[MLton] Re: A MLton / C-- Experiment

Mon, 21 Mar 2005 16:34:28 -0500 (EST)

> * Conclusions *
> 
> Despite being unable to achieve the goal of developing a C-- codegen
> sufficient for compiling and correctly running the whole of the MLton
> benchmark suite, I do not believe that we are that far off.  

After receiving a few helpful comments, I was able to push my MLton /
C-- experiment through to completion.

> I don't know how tenable it is to go back to 32-bit file positions
> to complete the experiment

Stephen Weeks pointed out that it was a 4 line change to the MLton
sources to go back to 32-bit file positions.

> Returns in the Machine IL could become either return or cut to
> transfers in C--.

A useful discussion with John Dias revealed that because there are two
stacks (the ML stack and the C-- stack), there is really no reason
that the "return thingy" on the ML stack need actually correspond to
the return address or continuation.  The runtime only uses it to look
up a frame index, while the codegen is free to interpret it anyway
that is conveinent, subject to being able to efficiently translate it
to a frame index.  I was duplicating information by having the return
continuation both on the C-- stack and on the ML stack.  So, I could
just put the frame index as the "return thingy" on the ML stack (in
which case, the runtime function to translate would be the identity),
and use normal C-- return.  The upside of this translation is that it
yields more efficient C-- code; the downside of this translation is
that it doesn't exercise any of the C-- run-time API.

+ Regressions +

MLton's regression suite includes 234 small SML programs.  

Of these, 24 use features incompatible with the C-- codegen (callcc,
finalization, threads, signals, worlds, etc.).

Of the remaining 210 programs, 15 failed to compile correctly:
 11 fail in the linker, with "undefined reference to .Lexit_lNN",
    which corresponds to a reported qc-- bug
  1 fails in the C-- codegen, with an unsupported 64-bit operation;
    this is an issue with MLton, as one pass which is supposed to replace 
    primitives not supported by a codegen with corresponding C-calls is 
    not replacing overflowing arithmetic primitives not supported by the 
    codegen.
  1 fails in qc--, with "operator %sx reached postexpander",
    which corresponds to a reported qc-- bug
  1 fails in qc--, with "Asked for temporary in space `general-purpose
    temporaries' with unsupported width 64"; this regression test
    exercises 64-bit word operations by calls to C, but 64-bit values are 
    shuffled in C--
  1 fails in qc--, with "Asked for temporary in space `general-purpose
    temporaries' with unsupported width 64"; this regression test
    exercises 64-bit real operations either by C-- operators or calls
    to C.
In the last failing regression test, all the 64-bit values manipulated
by the C-- program are intended to be of register kind "float", but in
many basic blocks, such values are just copied from one place to
another without any explicit floating-point operation applied.

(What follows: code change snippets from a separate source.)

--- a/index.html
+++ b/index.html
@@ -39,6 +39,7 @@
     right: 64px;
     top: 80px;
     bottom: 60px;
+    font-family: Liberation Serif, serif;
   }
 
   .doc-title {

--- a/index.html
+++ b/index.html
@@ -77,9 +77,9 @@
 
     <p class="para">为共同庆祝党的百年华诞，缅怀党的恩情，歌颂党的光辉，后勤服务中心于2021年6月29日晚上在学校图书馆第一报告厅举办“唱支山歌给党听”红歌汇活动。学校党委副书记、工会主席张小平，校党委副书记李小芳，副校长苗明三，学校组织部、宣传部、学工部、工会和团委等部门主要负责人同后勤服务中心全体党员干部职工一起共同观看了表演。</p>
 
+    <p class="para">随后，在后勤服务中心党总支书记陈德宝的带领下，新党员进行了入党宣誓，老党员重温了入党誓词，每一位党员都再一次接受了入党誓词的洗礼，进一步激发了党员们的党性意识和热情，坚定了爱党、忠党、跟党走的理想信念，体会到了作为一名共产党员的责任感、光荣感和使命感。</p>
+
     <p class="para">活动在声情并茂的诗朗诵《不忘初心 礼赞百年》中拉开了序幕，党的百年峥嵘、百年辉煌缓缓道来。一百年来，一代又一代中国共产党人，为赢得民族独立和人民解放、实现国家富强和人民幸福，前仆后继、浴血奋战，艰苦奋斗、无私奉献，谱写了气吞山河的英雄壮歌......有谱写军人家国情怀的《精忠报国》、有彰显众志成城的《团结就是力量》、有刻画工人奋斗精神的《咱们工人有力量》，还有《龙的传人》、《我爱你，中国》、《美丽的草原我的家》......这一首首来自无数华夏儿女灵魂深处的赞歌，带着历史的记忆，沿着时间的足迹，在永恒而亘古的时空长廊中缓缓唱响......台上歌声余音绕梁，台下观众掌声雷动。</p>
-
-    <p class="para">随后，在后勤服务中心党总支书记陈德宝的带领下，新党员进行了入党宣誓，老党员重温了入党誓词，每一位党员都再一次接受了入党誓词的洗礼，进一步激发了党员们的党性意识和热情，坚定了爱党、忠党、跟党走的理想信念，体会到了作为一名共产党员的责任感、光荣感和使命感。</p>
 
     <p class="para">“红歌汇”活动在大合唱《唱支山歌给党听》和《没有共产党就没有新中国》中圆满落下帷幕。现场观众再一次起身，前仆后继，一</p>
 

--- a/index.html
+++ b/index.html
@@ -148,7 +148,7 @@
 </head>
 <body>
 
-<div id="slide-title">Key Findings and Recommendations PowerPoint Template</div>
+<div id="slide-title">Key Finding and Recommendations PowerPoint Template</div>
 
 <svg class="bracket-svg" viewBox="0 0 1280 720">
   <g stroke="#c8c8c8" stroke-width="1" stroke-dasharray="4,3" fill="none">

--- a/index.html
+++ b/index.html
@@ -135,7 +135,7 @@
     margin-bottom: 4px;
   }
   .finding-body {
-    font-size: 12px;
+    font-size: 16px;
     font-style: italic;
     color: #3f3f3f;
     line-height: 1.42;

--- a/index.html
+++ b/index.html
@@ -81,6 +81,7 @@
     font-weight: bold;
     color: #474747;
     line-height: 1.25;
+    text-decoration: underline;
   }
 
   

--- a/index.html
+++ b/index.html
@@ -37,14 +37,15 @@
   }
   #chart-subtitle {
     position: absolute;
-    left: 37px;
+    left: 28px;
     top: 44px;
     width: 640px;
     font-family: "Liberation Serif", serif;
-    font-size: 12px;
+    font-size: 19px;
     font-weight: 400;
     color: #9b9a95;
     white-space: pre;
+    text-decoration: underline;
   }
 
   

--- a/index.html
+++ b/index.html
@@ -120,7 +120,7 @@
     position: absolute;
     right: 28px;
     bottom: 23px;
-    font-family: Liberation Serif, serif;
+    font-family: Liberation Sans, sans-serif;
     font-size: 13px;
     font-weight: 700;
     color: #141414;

Of the 195 programs which were successfully compiled, _all_ but 2
executed correctly, and those two segfaulted due to overflowing the
system/C-- stack.  Both, adopted from the MLKit regression suite, have
some non-tail-recursive folds over lists (presumably to improve region
inference), which are called with very large lists (on the order of
50K elements).  This was a very pleasant outcome, since I could
optimistically assume that a successfully compiled program
corresponded to a correctly executing program.

+ Benchmarks +

MLton's benchmark suite includes 43 SML programs ranging from 15
lines (tak.sml) to 22900 lines (hamlet.sml), though the majority of
programs fall below 1000 lines.  You can view the benchmarks at:
  http://www.mlton.org/Performance

Of the 43 programs, 4 failed to compile, all in the linker with
"undefined reference to .Lexit_lNN".  One additional program failed to
compile when the 'Backend.x86.improve=Optimize.improve' (peephole
optimizer) option was passed to qc--.

The benchmark results are appended below.  I am quite impressed with
the run-time results, particularly since the entire experiment is
heavily biased against the C-- codegen.  I implemented the simplest
possible C-- codegen that I could think of, which meant translating
the Machine IL essentially verbatim to C--.  For example, a simple
equality comparision and transfer in the Machine IL is translated to
the rather verbose:

	RW32_2 = %zx32(%bit(%eq(RW32_1, RW32_0)));
	switch RW32_2 {
		case (0x0 :: bits32) : { goto L_8045; }
		case (0x1 :: bits32) : { goto L_8042; }
	}

A better, though more complicated translation, might be:

	if %eq(RW32_1, RW32_0) {
		RW32_2 = 0x1 :: bits32;
		goto L_8045;
	} else {
		RW32_2 = 0x0 :: bits32;
		goto L_8042;
	}

Similarly, I made no attempt to choose an intelligent block layout;
every basic block in the Machine IL becomes a labelled sequence of
statements ending with a transfer, often a goto.

Trends:

Generally, we see the executables produced by the C-- codegen running
1.4X to 6.0X longer than their native codegen counterparts.
Encouragingly, we see a sizeable improvement by the C-- peephole
optimizer across all benchmarks.

Executables produced by the C-- codegen are significantly larger than
executables produced by either the native or C codegens.  In the worst
case (mlyacc), the native codegen yielded a 505K executable while the
C-- codegen yielded a 12M executable.

Compile times with the C-- codegen are slower than with either the
native or C codegens.  I should point out that I am currently
producing one .cmm file for each Machine IL procedure in the program.
For the mlyacc benchmark, I produce 115 separate .cmm files, ranging
in size from 217 lines to 5889 lines and one at 49315 lines, with a
majority of files under 1000 lines.  Separate files means separate
calls to qc--.opt and more object files for the linker.  In the early
days of the native codegen, we discovered that the non-linearity in
the assembler made producing a single .s file for the whole program
prohibitively expensive, and separate .s files for each Machine IL
procedure was a waste of time with multiple calls to the assembler.
We now use a simple scheme where we put approximately 10000 assembly
lines per file, which appears to work well.  I suspect something
similar could be done in the C-- codegen.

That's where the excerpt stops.